This is the second point: Coalition warfare relies heavily on
perceptions of reliability. During the Cold War, this was called
“credibility.” Credibility is a two-edged sword: It can create
coalitions, and it also can cause nations to do things they don’t
want to do in order to retain their credibility. Credibility must
be managed, but it is indispensable. A precipitous capitulation
would damage credibility seriously.

This leads to the second dimension: psychology. The credibility
of the threat posed by the United States will decline
substantially if there is no war. The calculation within the
Islamic world of whether al Qaeda or the United States is more to
be feared will solidify rapidly: Al Qaeda is a real threat to
regimes in the region; the United States is not. If Washington
abandons its war plans and Hussein is left in place, the
perception of the Islamic world will be that the United States
had neither the will nor the power to destroy its enemy. One of
the arguments that al Qaeda has made consistently is that the
United States is weak and that its troops will not endure
hardship and danger. It is this argument that has made bin
Laden’s recruitment effective.

If the United States abandons war under the current conditions,
Hussein not only would be perceived as victorious, but also seen
as victorious because of a bodyguard of great powers that protect
him. It would be argued that these great powers oppose the United
States just as much as the Islamic world did. The United States
would be seen as having been strategically paralyzed by a global
alliance.

Thus, at a time when the United States is trying to reverse the
perception within the Islamic world that it is a militarily
ineffective power, mobilizing forces, deploying them to the
region, threatening war and then refraining from action would
have the opposite effect. Moreover, at a time when the United
States is less dependent on allies for war-fighting than at other
points in its history, the perception that would result would be
exactly the opposite.

The net result would be increased credibility both for Hussein
and Islamic radicals, who might have very different ideologies
but share common interests. There have been those who have argued
that recruitment for radical Islamic groups would grow in the
event of war against Iraq. That might be true. However, one of
the major bars to recruitment has been a sense that the radical
cause is hopeless. A U.S. abandonment of war at this point would
increase hope and therefore increase both ferment and
recruitment. Things that have appeared impossible now would
appear manageable, and risks that wouldn’t be taken before could
be taken now. An abandonment of war, in our view, actually would
increase the probability of strikes by Islamic militants against
U.S. interests over the long run.

Finally, there is a domestic political consideration. All U.S.
presidents take these considerations into account when mulling
whether to fight — or not to fight — wars. All presidents keep
their eyes on the polls when making their decisions on war and
peace, and George W. Bush is no different. Bush is almost exactly
one year away from the Republican primaries. He is facing a
Democratic Party that thus far is still sorting itself out from
its mid-term election losses and a quiescent Republic Party.
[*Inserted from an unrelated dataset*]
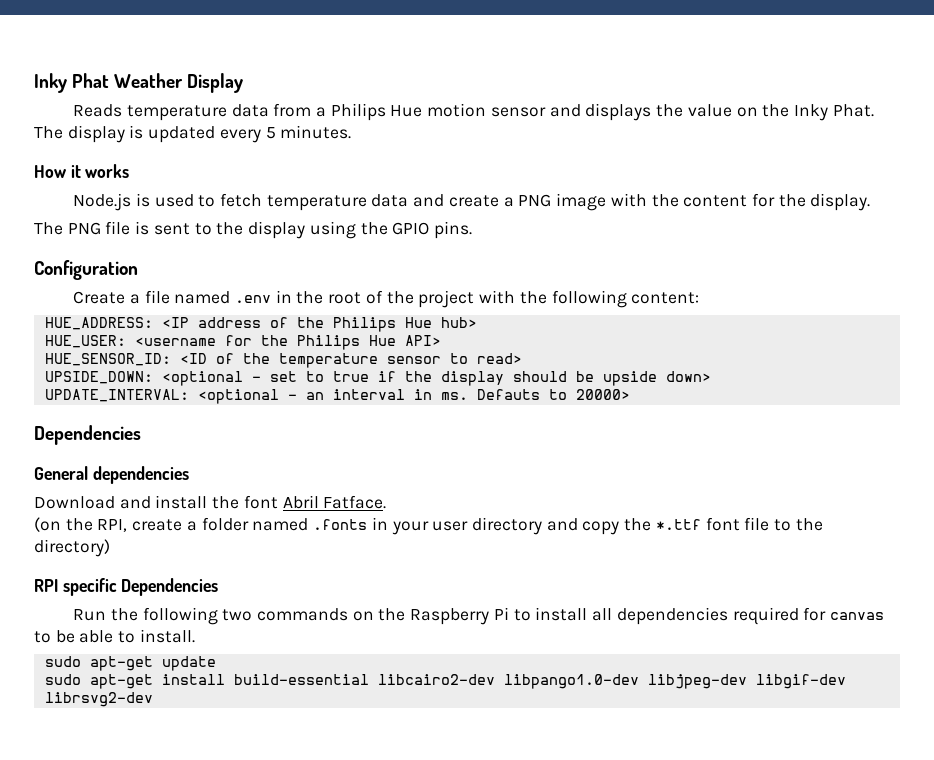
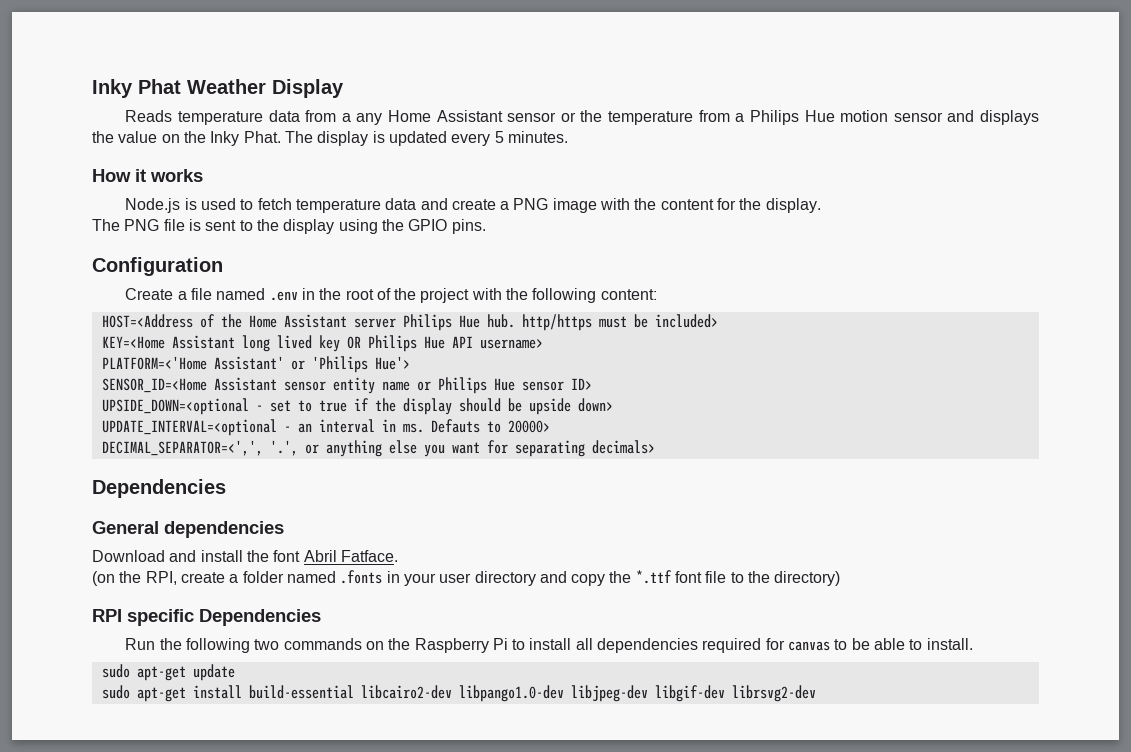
(327, 112) none -> [356,110,745,125] any Home Assistant sensor or the temperature from a
[44,317,477,332] [44,335,441,350] [44,353,522,368] [44,371,243,386] HUE_ADDRESS: <IP address of the Philips Hue hub> // HUE_USER: <username for the Philips Hue API> // HUE_SENSOR_ID: <ID of the temperature sensor to read> // UPSIDE_DOWN: <optional -> [101,314,718,331] [101,335,543,352] [101,356,410,373] [101,377,592,394] [101,398,249,415] HOST=<Address of the Home Assistant server Philips Hue hub. http/https must be included> // KEY=<Home Assistant long lived key OR Philips Hue API username> // PLATFORM=<'Home Assistant' or 'Philips Hue'> // SENSOR_ID=<Home Assistant sensor entity name or Philips Hue sensor ID> // UPSIDE_DOWN=<optional
[44,389,279,404] UPDATE_INTERVAL: <optional -> [101,419,277,436] UPDATE_INTERVAL=<optional
(630, 394) none -> [101,440,655,457] // DECIMAL_SEPARATOR=<',', '.', or anything else you want for separating decimals>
If the president abandons his plans on Iraq and the Hussein
regime survives intact, Bush would lose a good portion of his
party, of which about 83 percent support the war option. There is
not much anti-war sentiment among Republicans, and the anti-war
movement is not going to endorse Bush — but rather would make the
argument that it blocked Bush from making war. The net result
would be a challenge to Bush within the Republican Party,
probably from Sen. John McCain (R-Ariz.), who simply would argue
that Bush is too indecisive to be president. Even if he turned
back the challenge from McCain — or someone else — Bush would
be badly weakened in 2004. He cannot afford to be weak after
after his marginal and disputed victory in 2000. Therefore, for
Bush, the domestic consequences of not going to war would be
devastating: His opponents would get the credit for stopping the
war and his supporters would feel betrayed.

Bush’s problem is that, for nearly a year, he has been talking
about the importance of the Iraq issue. He has made it the
centerpiece of his public diplomacy and of his domestic political
base. Iraq also represents the only coherent strategy that has
emerged from a politico-military standpoint since Sept. 11. It is
not a great strategy against al Qaeda, but it is the only
coherent strategic option on the table — aside from waiting and
hoping that the next attack is foiled. It does not have an
immediate application, but it has a long-term application. It is
the best hand Bush has in a series of pretty bad hands.

Therefore, it is extremely difficult to imagine Bush simply
abandoning his policy on Iraq, or adopting a transparent pretense
of having achieved his goals. There was certainly a time when he
could have chosen to abandon the Iraq issue; there also was a
time when he could have attacked with much less public outcry.
Those times are past. He cannot walk away now, and he cannot
attack without an international uproar. The logic of his
situation is that he will attack, endure the uproar and let what
he badly hopes is a quick victory carry him over the hurdle.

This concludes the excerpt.